Unlike most studies that explore violence as the primary means by which states deal with their opponents, The Lama Question argues that the decision to resort to violence in Mongolia was not a quick one; neither was it a long-term strategy nor an out-of control escalation of orders but the outcome of a complex series of events and attempts by the government to be viewed as legitimate by the population. Kaplonski draws on a decade of research and archival resources to investigate the problematic relationships between religion and politics and geopolitics and biopolitics in early socialist Mongolia, as well as the multitude of state actions that preceded state brutality. By examining the incidents and transformations that resulted in violence and by viewing violence as a process rather than an event, his work not only challenges existing theories of political violence, but also offers another approach to the anthropology of the state. In particular, it presents an alternative model to philosopher Georgio Agamben’s theory of sovereignty and the state of exception.
The Lama Question will be of interest to scholars and students of violence, the state, biopolitics, Buddhism, and socialism, as well as to those interested in the history of Mongolia and Asia in general.
This is a well-researched and clearly written book, which will be of interest not only to specialists of Mongolian history or the history of socialism, but to all those who are concerned with the exercise of state violence or the imposition of state control over religious institutions.
Kaplonski himself calls the book a work of 'historical ethnography,' and lists numerous state archives in Mongolia among his 'field sites', but to me it read simply as history. His engagement with critical theory is well-balanced--enriching his investigation into how the state came to execute thousands of Buddhist lamas, Buryads, and political figures--without overpowering the unique voice of his documentary sources. He also manages to walk a fine line in regards to the portrayal of the violence itself, neither indulging in prurient details nor ignoring the horrifying scope of the executions.

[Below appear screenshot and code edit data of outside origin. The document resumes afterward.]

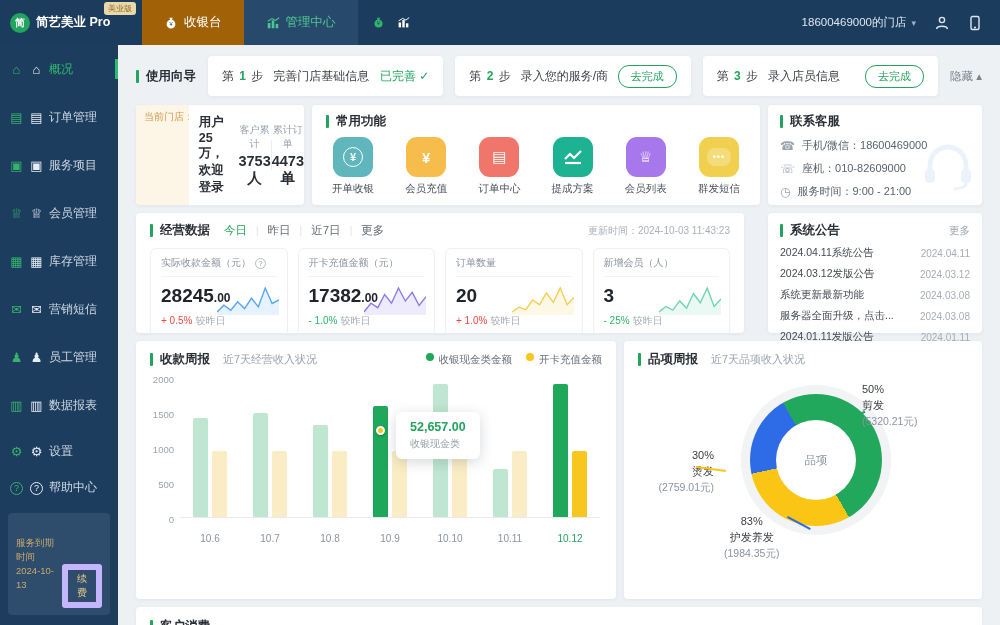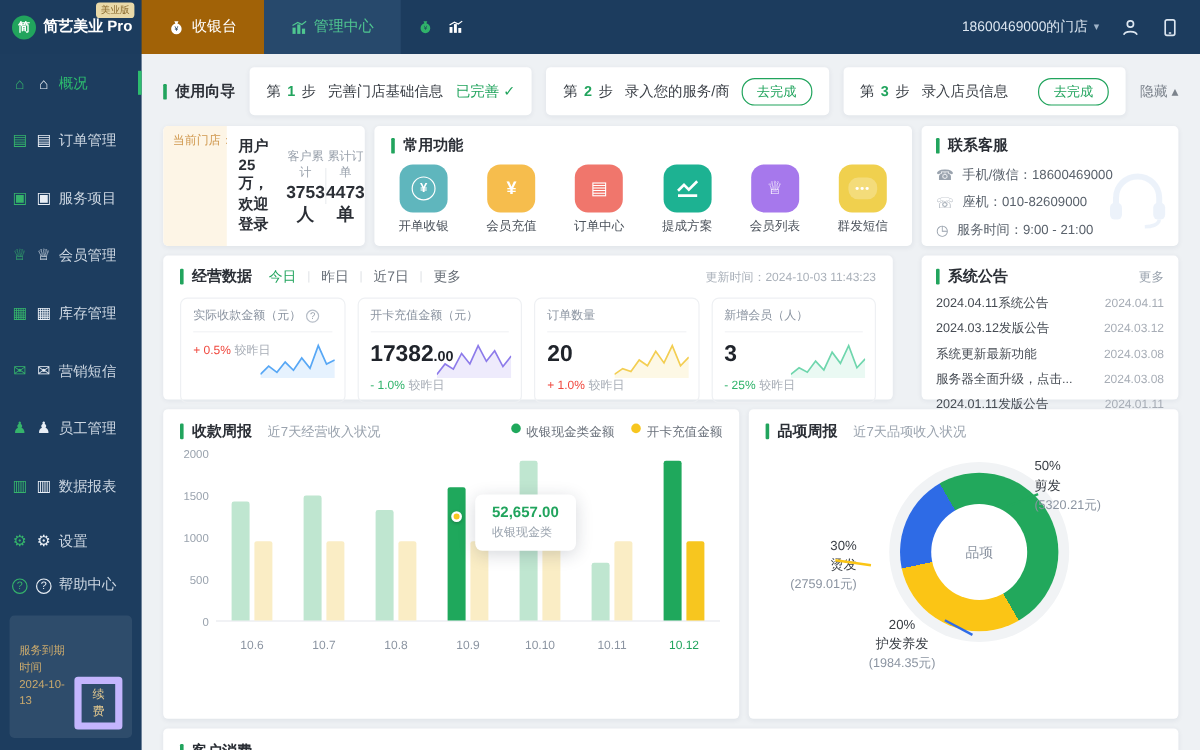--- a/index.html
+++ b/index.html
@@ -9,7 +9,7 @@
   
   .topbar { position:absolute; top:0; left:0; width:1000px; height:45px; background:#1c3c5e;
     display:flex; align-items:stretch; z-index:5; }
-  .brand { width:118px; position:relative; display:flex; align-items:center; padding-left:10px; gap:6px; }
+  .brand { width:142px; position:relative; display:flex; align-items:center; padding-left:10px; gap:6px; }
   .brand-badge { position:absolute; top:2px; right:6px; background:#e9d9a8; color:#8a6a2f;
     font-size:8px; padding:1px 4px; border-radius:3px; }
   .brand-logo { width:20px; height:20px; border-radius:50%; background:#21a45d; color:#fff;

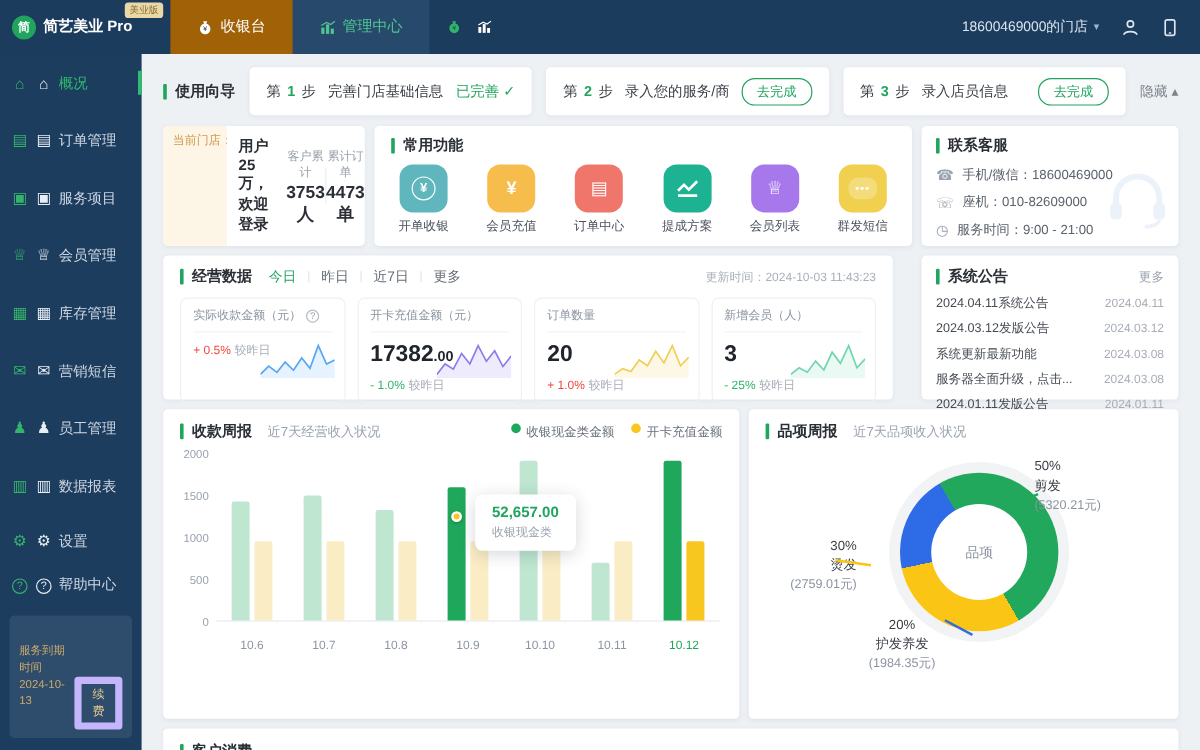--- a/index.html
+++ b/index.html
@@ -423,6 +423,7 @@
               <span class="hq">?</span>
             </div>
             <hr>
+            <div><span class="vi">28245</span><span class="vd">.00</span></div>
             <div class="delta"><span class="up">+ 0.5%</span><span class="vs">较昨日</span></div>
             <svg width="62" height="30" class="spark">
               <polygon points="0,27 6.888888888888889,20.142857142857142 13.777777777777779,25.285714285714285 20.666666666666668,16.714285714285715 27.555555555555557,23.571428571428573 34.44444444444444,13.285714285714286 41.333333333333336,21.857142857142858 48.22222222222223,3 55.111111111111114,18.42857142857143 62,15 62,30 0,30" fill="#57a7f5" opacity="0.15"></polygon>

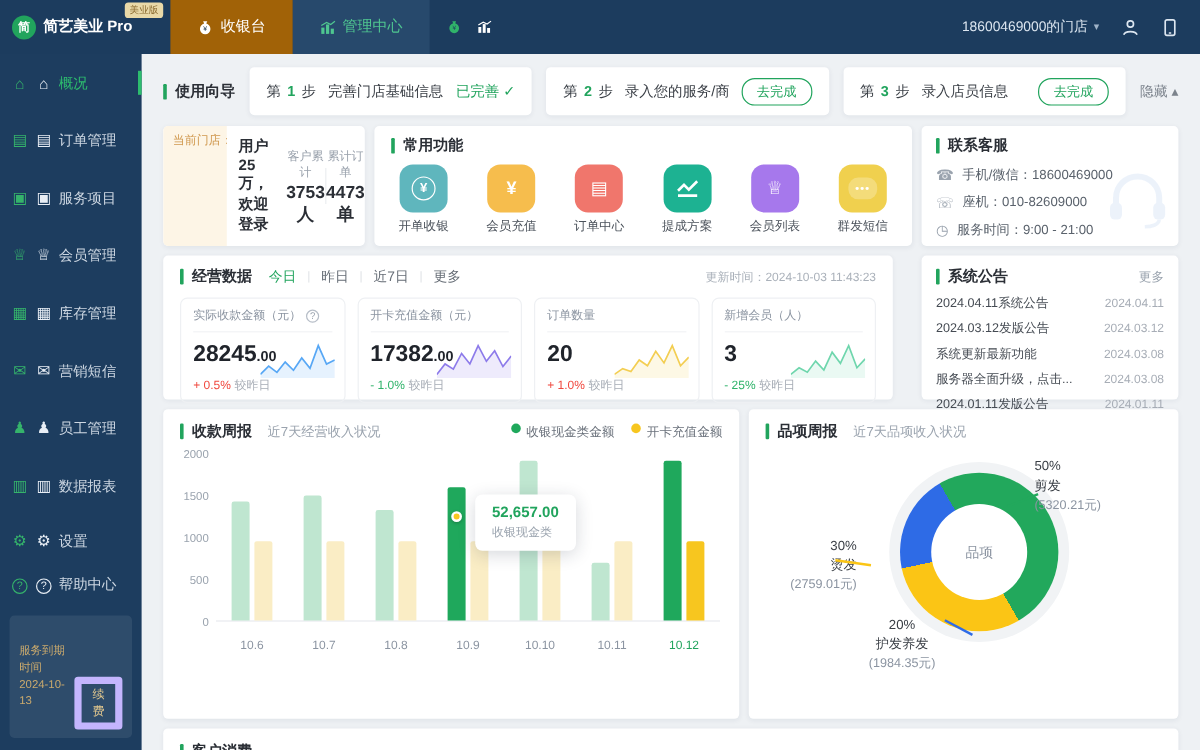--- a/index.html
+++ b/index.html
@@ -597,7 +597,7 @@
           </div>
           <div class="lead" style="left: 58px; top: 96px; width: 30px; transform: rotate(8deg); background: rgb(251, 197, 21);"></div>
           <div class="dlab p2">
-            <div>20%</div>
+            <div>83%</div>
             <div>护发养发</div>
             <div class="amt">(1984.35元)</div>
           </div>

From his account, what emerges most strongly is the relative weakness of socialist Mongolia in the late 20s and 30s. Reliant on personnel of the old 'feudal' order to run its bureaucracy, struggling to communicate the content of its laws--let alone enforce them--the state clung as long as possible to the semblance of legal action in sentencing and punishing those it branded "counterrevolutionaries". This is important because it allows the complexity of the social situation to emerge. Lamas were not persecuted simply on Stalin's personal say-so; instead, events were part of the deep insecurities felt within Mongolia itself. As such, this book makes an important contribution to scholarship not only as a case study in the anthropology of violence, but as a testament to the historical agency of the Mongolian state during a period still embroiled in the difficulties of national remembrance and forgetting.
An review of the Communist take-over of Buddhist Mongolia in the 20s and 30s that argues the Mongolian socialists had direct authority and responsibility for the repression of Buddhist monks and lay elite and resorted to political executions after other political strategies failed to secure their government's sole legitimacy.